In the digital age, the need to transform your business in the face of competition is only going to become more important, and more difficult. Start-ups can build all of this in from the beginning, and have a whole host of success and horror stories from which to choose their inspiration. Large organisations that have developed slowly over time do not have this luxury, but the fear of ‘disruption’ has them mad-scrambling looking for a way forward.
Let me be clear, I have nothing against either of these tools, but that is all they are; tools. They are a means to the end, not the end itself, and over-reliance ON the tools will eventually lead you astray. Unless the business goals drive the tool choice, and NEVER the other around, all the action items in the world won’t get you where you need to be.
This requires a Vision.
And not just one vision, you need a vision per department. There’s no point trying to promote change when your HR department still hires people in exactly the same way, and are looking for the exactly same ‘corporate fit’. What you’ve always had got you here, only something else will get you somewhere different.

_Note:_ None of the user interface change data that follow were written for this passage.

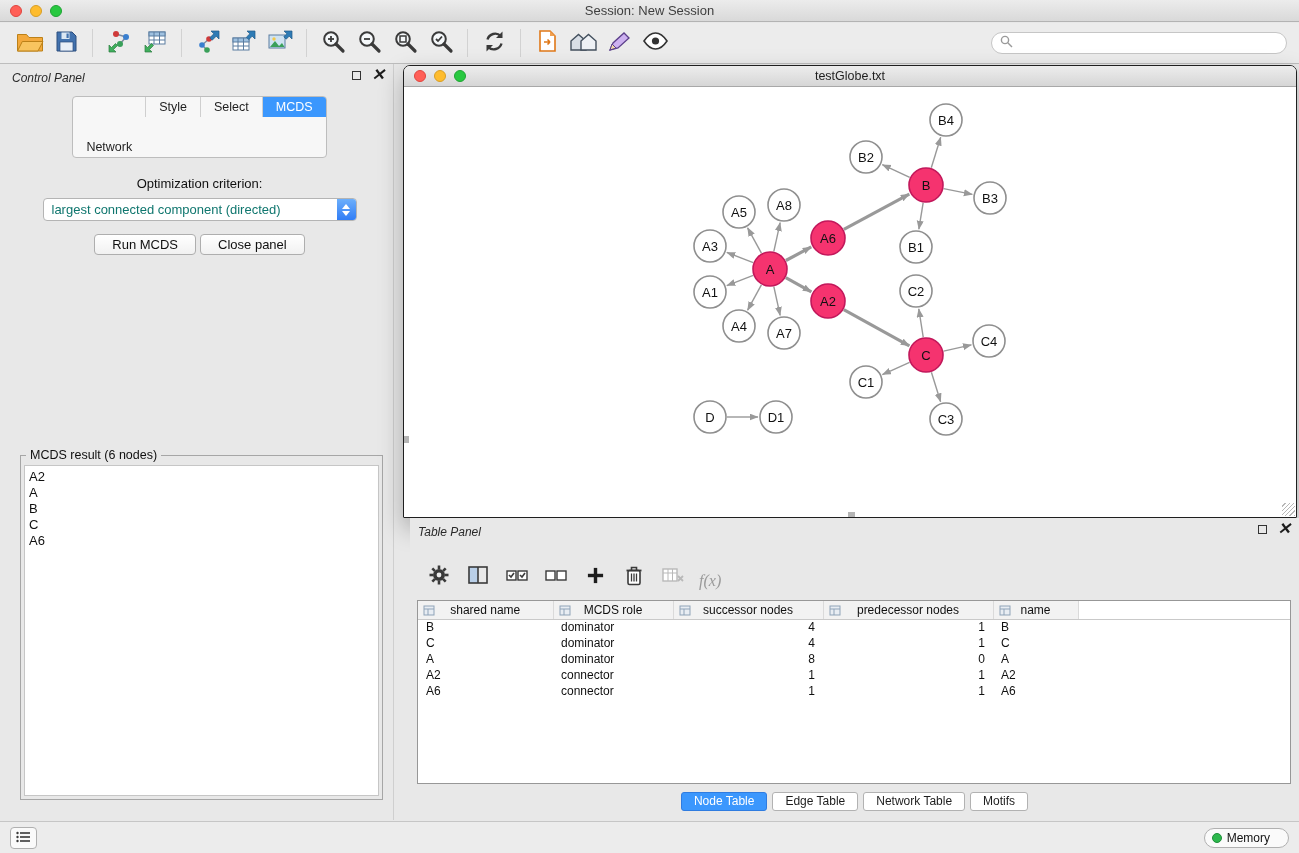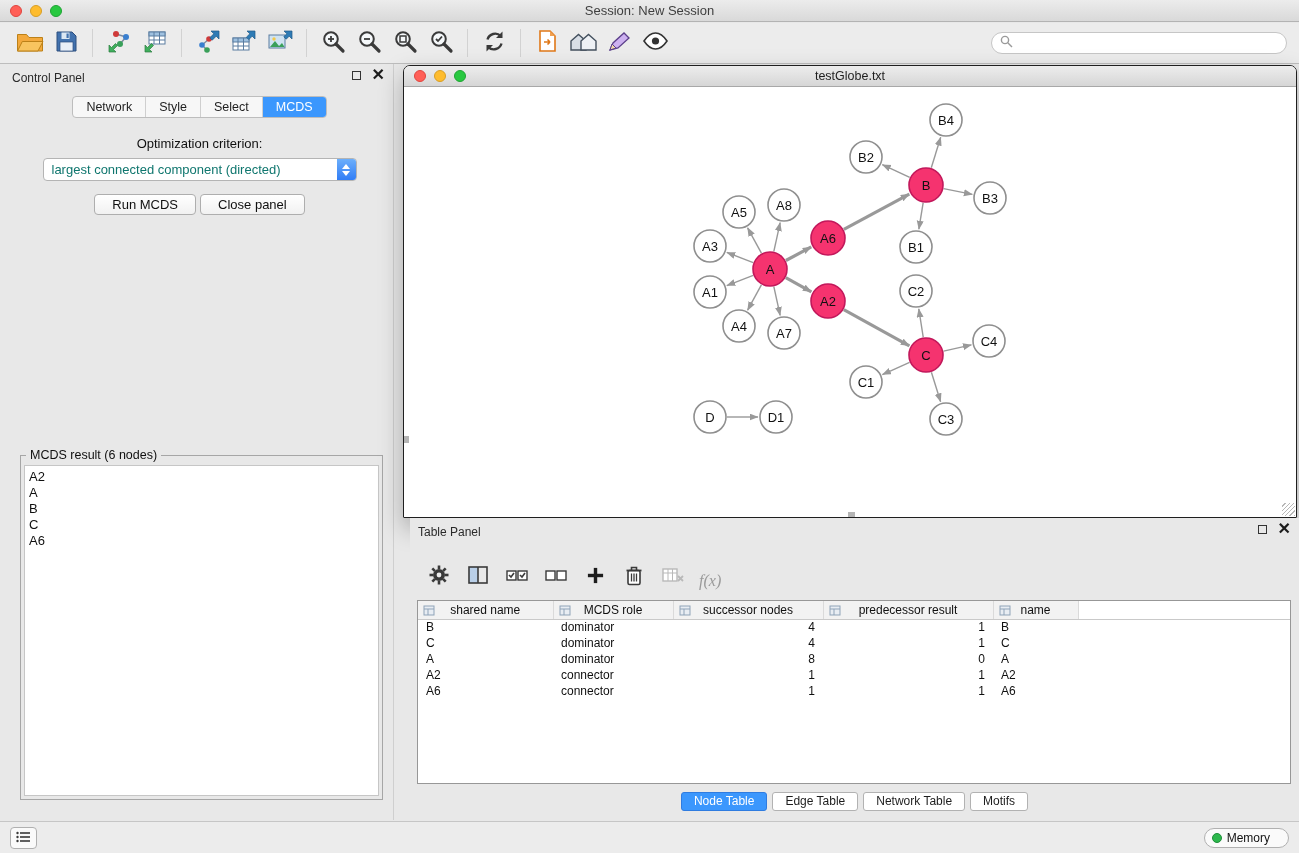--- a/index.html
+++ b/index.html
@@ -32,7 +32,7 @@
   
   .control-panel { position:absolute; left:6px; top:64px; width:388px; bottom:33px;
     background:#e8e8e8; border-right:1px solid #cfcfcf; }
-  .panel-header { position:relative; height:26px; }
+  .panel-header { position:relative; height:26px;font-style:italic; }
   .panel-title { position:absolute; left:6px; top:7px; font-size:12px; color:#2a2a2a; }
   .win-btns { position:absolute; right:8px; top:6px; display:flex; gap:11px; align-items:center; }
   .float-icon { width:9px; height:9px; border:1.5px solid #333; display:inline-block; }

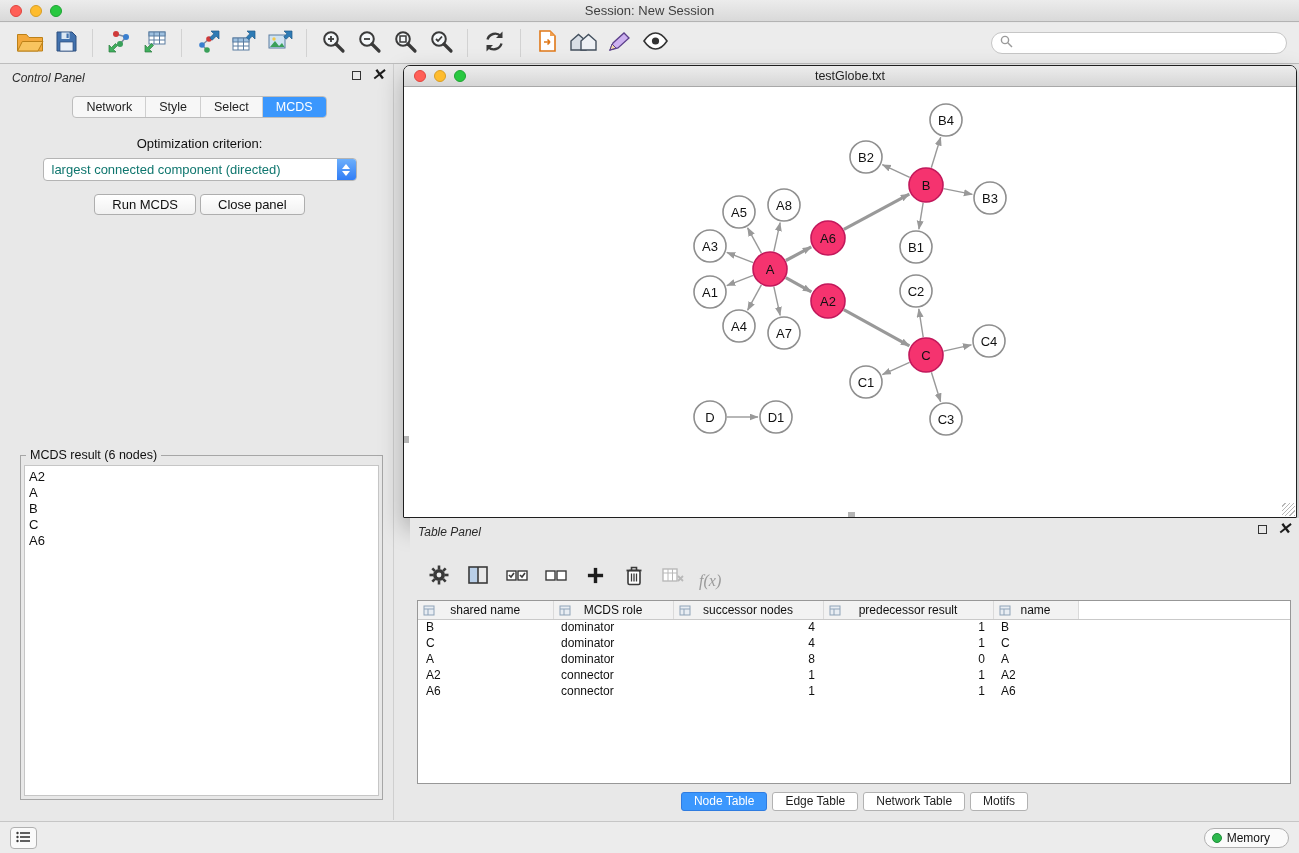--- a/index.html
+++ b/index.html
@@ -41,7 +41,7 @@
   .seg { display:flex; border:1px solid #bdbdbd; border-radius:4px; overflow:hidden; background:#f7f7f7; }
   .seg-item { height:20px; line-height:20px; padding:0 13px; font-size:12.5px; color:#1f1f1f;
     border-left:1px solid #cfcfcf; cursor:default; }
-  .seg-item:first-child { border-left:none; }
+  .seg-item:first-child { border-left:none;margin-top:40px; }
   .seg-item.active { background:#3b97fd; color:#fff; }
   .cp-opt-label { text-align:center; font-size:13px; color:#101010; margin-top:18px; }
   .cp-select { width:314px; height:23px; margin:7px auto 0; background:#fff;

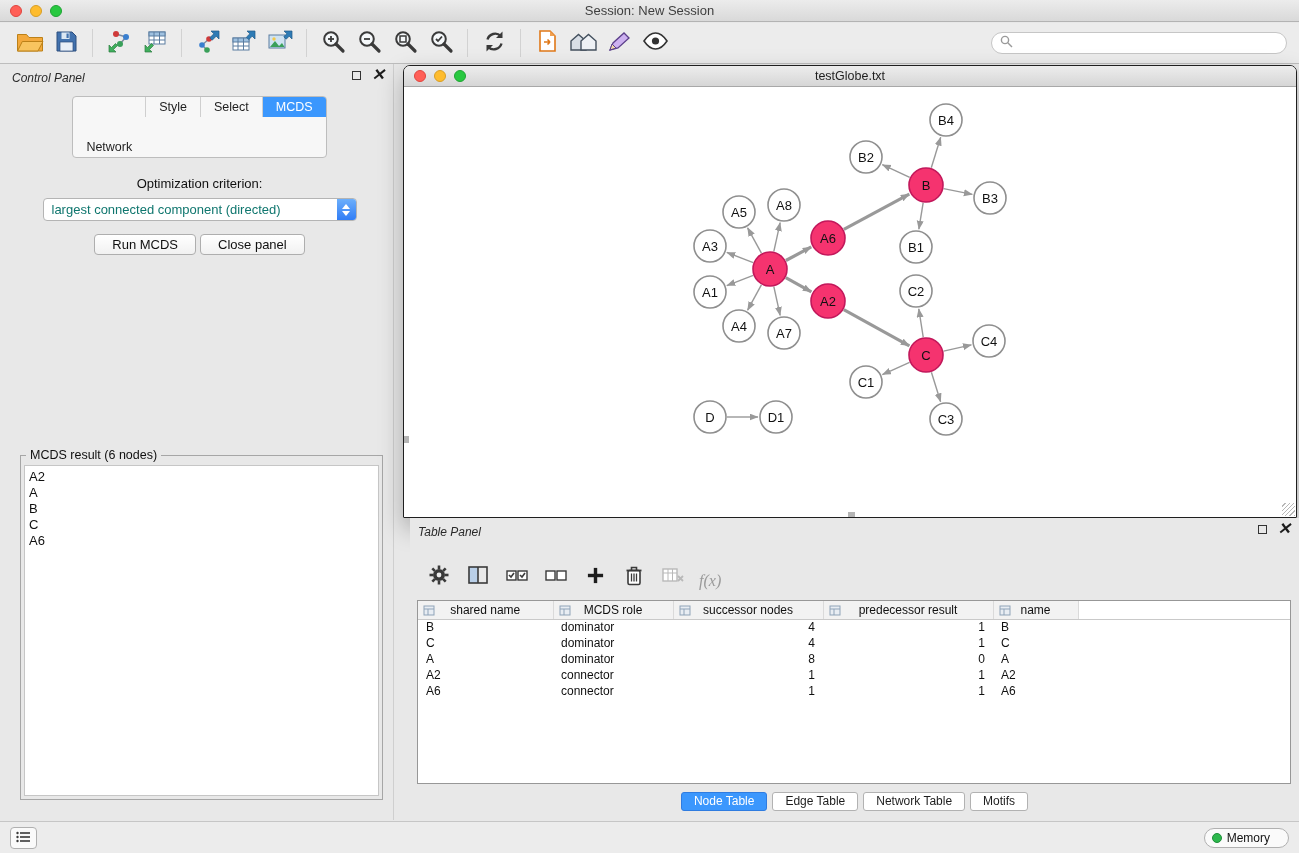--- a/index.html
+++ b/index.html
@@ -546,7 +546,7 @@
                   <line x1="1" y1="4" x2="11" y2="4" stroke="#8fa3b8"></line>
                   <line x1="5" y1="4" x2="5" y2="10" stroke="#8fa3b8"></line>
                 </svg></span>
-              <span class="th-inner">predecessor result</span>
+              <span class="th-inner">predecessor nodes</span>
             </th>
           <th>
               <span class="th-icon"><svg width="12" height="11" viewBox="0 0 12 11">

IN security for example, an example of a vision statement goes something like; “We will provide world-class defence for all information assets to enable and optimise all corporate goals and exceed client expectations.”
There are millions of these vision STATEMENTS out there, but three things that a lot of organisation who tout them seem to lack are; a) an understanding of what “defence for information assets” actually entails, b) what the most important things are to the foundation of such an effort, and c) the ability to execute that plan at the right level.
For example; Everyone who’s been in security for more than 5 minutes should know that without a policy framework, you have nothing to build your security program on. You then work out very quickly that any policy framework not signed and evangelised from the highest levels of an organisation will be basically ignored. An information security policy framework (ISPF) signed by the CSO is unlikely to followed wholeheartedly by the the other C-levels, an ISPF signed by the CEO will.
Quick Advice: If you’re a security expert, never work for someone who is not prepared to at least ask the CEO to sign something, especially policies, it’s just not worth it.
It is very easy to bandy words like Agile and Lean around, especially if you’re the one doing the delegating, but it’s very difficult to LEAD a team when you yourself either haven’t defined what your vision looks like, or worse, you don’t have one and you simply regurgitate things you’ve just read in a book.
Frantic energy expended on a series of action items [Agile] assigned to a few key people [Lean] is one thing, doing this with a vision of what SHOULD be is quite another.